Structured data is specific code you put on your pages that helps Google understand the content. There are specific structured data formats for all sorts of things, including:
- Local business info
- And much more
If you implement structured data correctly, it may show directly in the search results. For example, have you ever searched for a recipe and seen things like bake time or ratings? That’s the result of structured data being implemented.
When information is shown directly in the results, it’s called a “rich snippet”. Rich snippets increase the chances that a person will click on your website in the search results.
To create this type of information, you can use Google’s Structured Data Markup Helper. You enter the URL of the page you want to edit and then Google will guide you through adding structured data to it. Once you’re done, you can simply copy and paste the updated information back to your website.
SEO Factor #9: Optimise for Voice Search
Since the introduction of voice assistants like Siri, Alexa, and Google Home, voice search has exploded. Instead of typing in their searches, people can just speak them.
In order to optimise for voice search, it’s important to think about how most people use it. It’s almost always done in the form of a question:
- How old is Paul Newman?
- What time is the movie playing?
- Is ice water good for dogs?
- When did the Beatles break up?
The best way to optimise for voice search is to include content that can be pulled by Google and given as the answer to a question.
Some relatively simple ways to do that are:
- Create FAQ pages. These pages are usually short and sweet answers to a number of specific questions, which is exactly what Google is looking for when returning voice search results.

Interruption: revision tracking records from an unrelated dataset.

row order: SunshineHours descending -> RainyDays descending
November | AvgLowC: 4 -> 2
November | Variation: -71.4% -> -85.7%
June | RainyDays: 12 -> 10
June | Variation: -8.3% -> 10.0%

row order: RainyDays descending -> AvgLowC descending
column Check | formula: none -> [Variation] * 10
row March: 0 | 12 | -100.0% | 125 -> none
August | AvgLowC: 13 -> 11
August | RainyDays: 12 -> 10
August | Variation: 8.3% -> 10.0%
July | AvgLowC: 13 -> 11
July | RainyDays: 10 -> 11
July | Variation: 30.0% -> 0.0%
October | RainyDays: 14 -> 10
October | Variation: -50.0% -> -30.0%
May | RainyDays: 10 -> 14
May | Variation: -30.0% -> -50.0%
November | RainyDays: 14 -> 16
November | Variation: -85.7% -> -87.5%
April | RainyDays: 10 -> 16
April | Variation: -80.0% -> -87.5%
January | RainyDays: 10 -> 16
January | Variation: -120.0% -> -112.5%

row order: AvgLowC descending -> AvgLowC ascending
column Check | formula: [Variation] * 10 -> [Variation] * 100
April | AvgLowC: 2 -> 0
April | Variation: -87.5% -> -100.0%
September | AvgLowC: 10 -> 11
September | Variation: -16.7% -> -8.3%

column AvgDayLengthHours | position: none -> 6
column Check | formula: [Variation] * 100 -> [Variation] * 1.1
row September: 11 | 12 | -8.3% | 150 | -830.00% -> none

- Shoot for the featured snippet. The featured snippet often shows up before any other search results and is often given as answers to voice searches. For strategies on how to get the featured snippet, check out this guide by HubSpot.
- Write naturally. Google wants voice search results to sound natural, so they tend to favor content that is written naturally. In other words, write like you talk. Avoid being stiff and formal.

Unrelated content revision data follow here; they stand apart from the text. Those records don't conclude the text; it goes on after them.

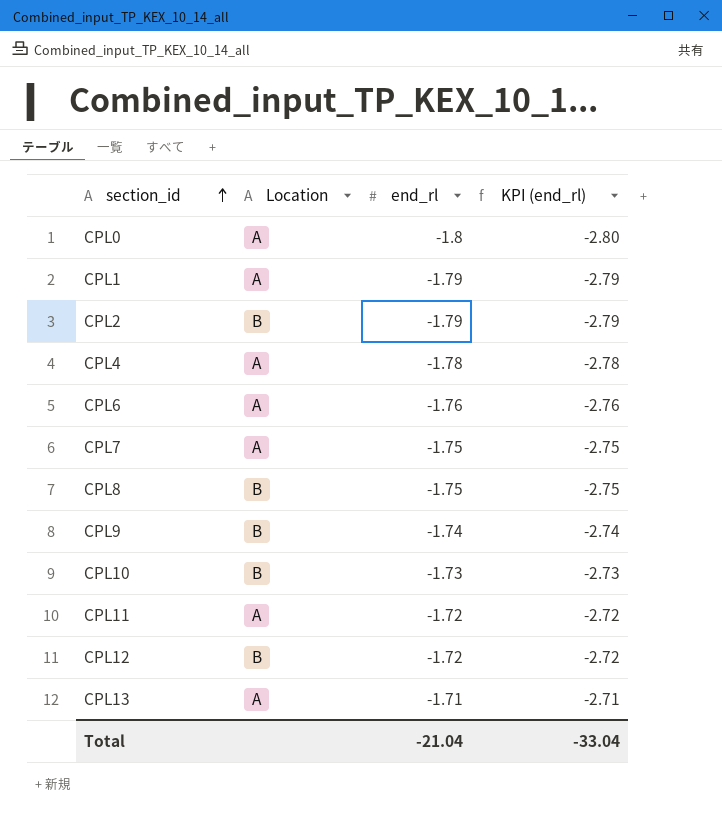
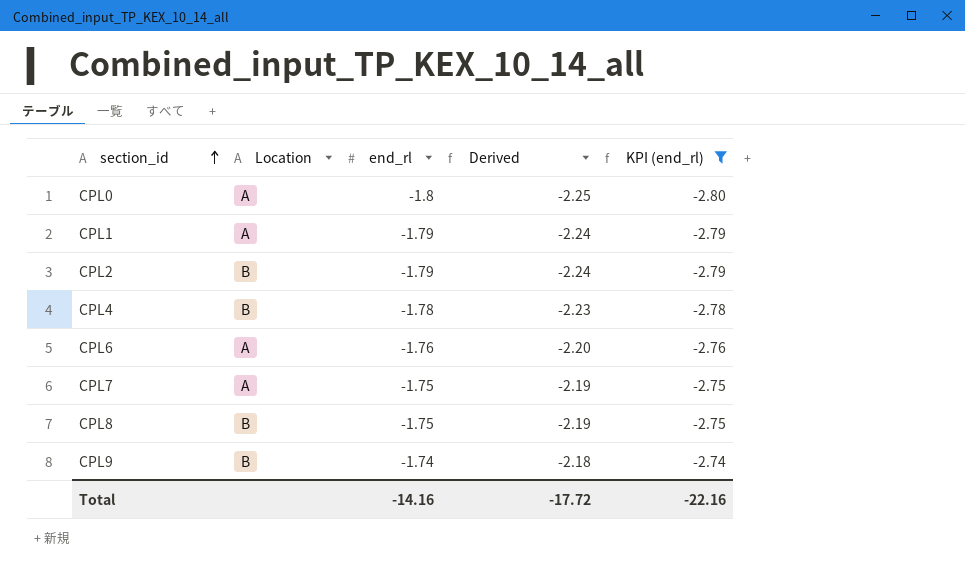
filter: none -> KPI (end_rl) <= -2.74
column Derived | formula: none -> [end_rl] * 1.25
CPL4 | Location: A -> B
Total | end_rl: -21.04 -> -14.16
Total | KPI (end_rl): -33.04 -> -22.16

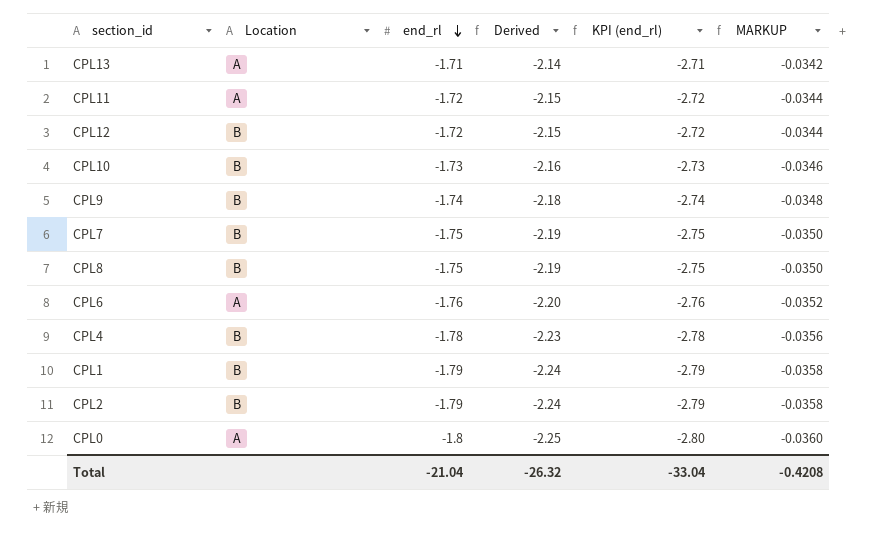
filter: KPI (end_rl) <= -2.74 -> none
row order: section_id ascending -> end_rl descending
column MARKUP | formula: none -> [end_rl] * 0.02
CPL7 | Location: A -> B
CPL1 | Location: A -> B
Total | end_rl: -14.16 -> -21.04
Total | Derived: -17.72 -> -26.32
Total | KPI (end_rl): -22.16 -> -33.04

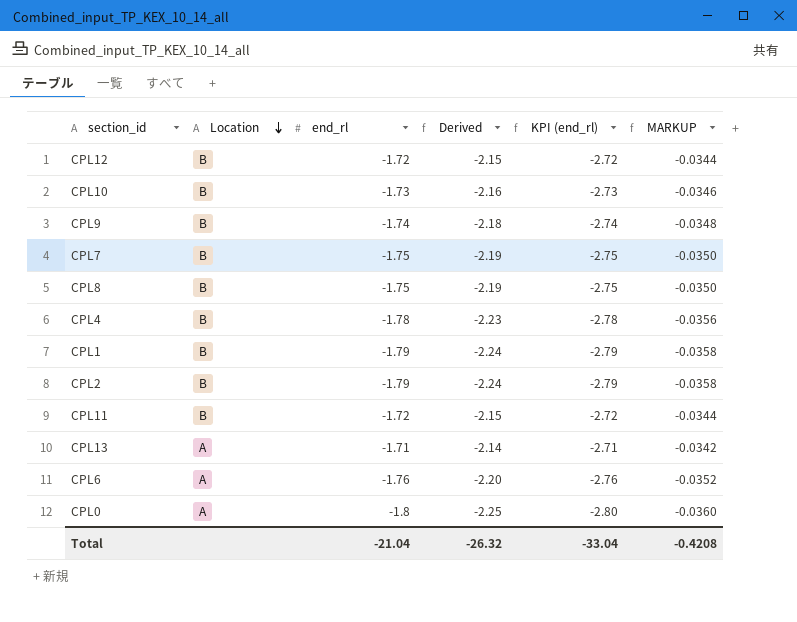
row order: end_rl descending -> Location descending
CPL11 | Location: A -> B

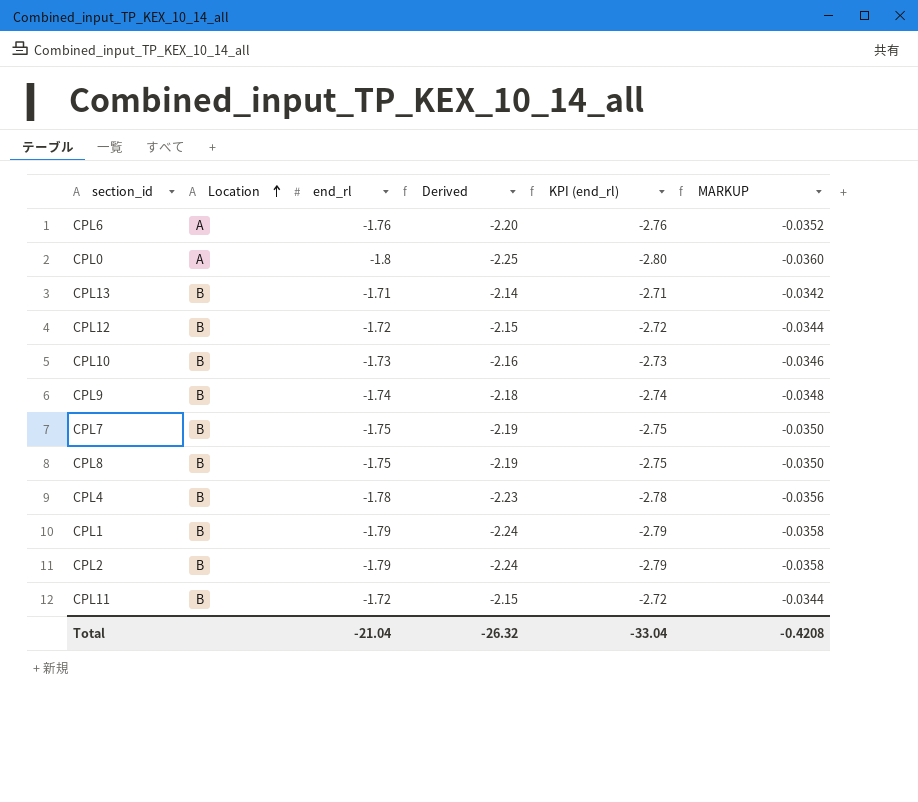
row order: Location descending -> Location ascending
CPL13 | Location: A -> B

- Keep it simple. On average, voice search results tend to be at around a 9th grade reading level. This is one reason why you don’t want to use overly technical jargon or complex words.

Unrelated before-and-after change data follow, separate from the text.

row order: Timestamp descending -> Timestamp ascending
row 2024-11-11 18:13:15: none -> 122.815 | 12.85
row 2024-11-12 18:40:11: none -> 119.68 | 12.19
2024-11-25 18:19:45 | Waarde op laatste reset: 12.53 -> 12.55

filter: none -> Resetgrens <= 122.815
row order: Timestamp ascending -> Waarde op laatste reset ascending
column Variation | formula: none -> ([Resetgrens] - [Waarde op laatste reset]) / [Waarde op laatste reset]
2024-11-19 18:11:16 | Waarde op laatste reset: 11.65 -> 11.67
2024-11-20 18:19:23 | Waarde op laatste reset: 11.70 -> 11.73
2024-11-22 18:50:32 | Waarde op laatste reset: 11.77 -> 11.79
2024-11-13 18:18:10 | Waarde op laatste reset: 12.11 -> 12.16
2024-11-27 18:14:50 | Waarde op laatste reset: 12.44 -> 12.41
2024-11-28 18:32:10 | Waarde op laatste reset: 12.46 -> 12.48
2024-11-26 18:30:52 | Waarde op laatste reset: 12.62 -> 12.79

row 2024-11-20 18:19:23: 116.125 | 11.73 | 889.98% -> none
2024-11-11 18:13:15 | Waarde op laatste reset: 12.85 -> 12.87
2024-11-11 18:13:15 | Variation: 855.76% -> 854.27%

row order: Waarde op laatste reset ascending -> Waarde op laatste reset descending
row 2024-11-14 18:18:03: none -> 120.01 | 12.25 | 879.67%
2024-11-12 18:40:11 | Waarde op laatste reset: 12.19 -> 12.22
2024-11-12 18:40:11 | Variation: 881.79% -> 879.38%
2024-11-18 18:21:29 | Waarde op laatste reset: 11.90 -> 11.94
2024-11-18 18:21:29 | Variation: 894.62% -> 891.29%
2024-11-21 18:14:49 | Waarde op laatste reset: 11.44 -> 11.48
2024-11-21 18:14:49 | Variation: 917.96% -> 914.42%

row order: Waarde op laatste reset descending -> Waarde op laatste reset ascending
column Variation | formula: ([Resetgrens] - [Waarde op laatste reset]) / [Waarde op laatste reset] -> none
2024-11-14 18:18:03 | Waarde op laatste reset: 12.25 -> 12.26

- Boost your site speed. Google wants to deliver voice search results fast, which means they favor faster websites. The faster your site, the better the chances of you ranking for voice searches.
As you work to make your site voice-search-friendly, think about the kind of information you would want to know and the questions you would ask to find that information. Then work that information naturally into the content that you’re creating.
Playing the Long Game
SEO is a long game that you don’t win overnight. It takes time to create great content that is optimised for search intent and user experience. Getting backlinks to your site takes consistent, concerted effort.
But the effort is worth it. SEO is one of the most effective ways to get consistent traffic to your website.
We’ve discussed a number of different SEO techniques you can begin implementing right away:
- Optimise for search intent
- Get backlinks
- Improve your page speed
- Create a good user experience
- Create content that is fresh, accurate, and in-depth
- Build the authority of your site
- Ensure that your site is secure and mobile friendly
- Use structured data
- Optimise for voice search
At its core, SEO isn’t that complicated. Your goal is to give people what they want: trustworthy, authoritative content that is relevant to their search. You want to give them this content in the best possible format: a website that is secure, mobile friendly, fast, and easy to digest.
When you focus on giving people what they want in the best possible format, other things, like getting backlinks, become much easier.
So, start playing the long SEO game today. You probably won’t see an immediate change, but if you keep at it, you will see results.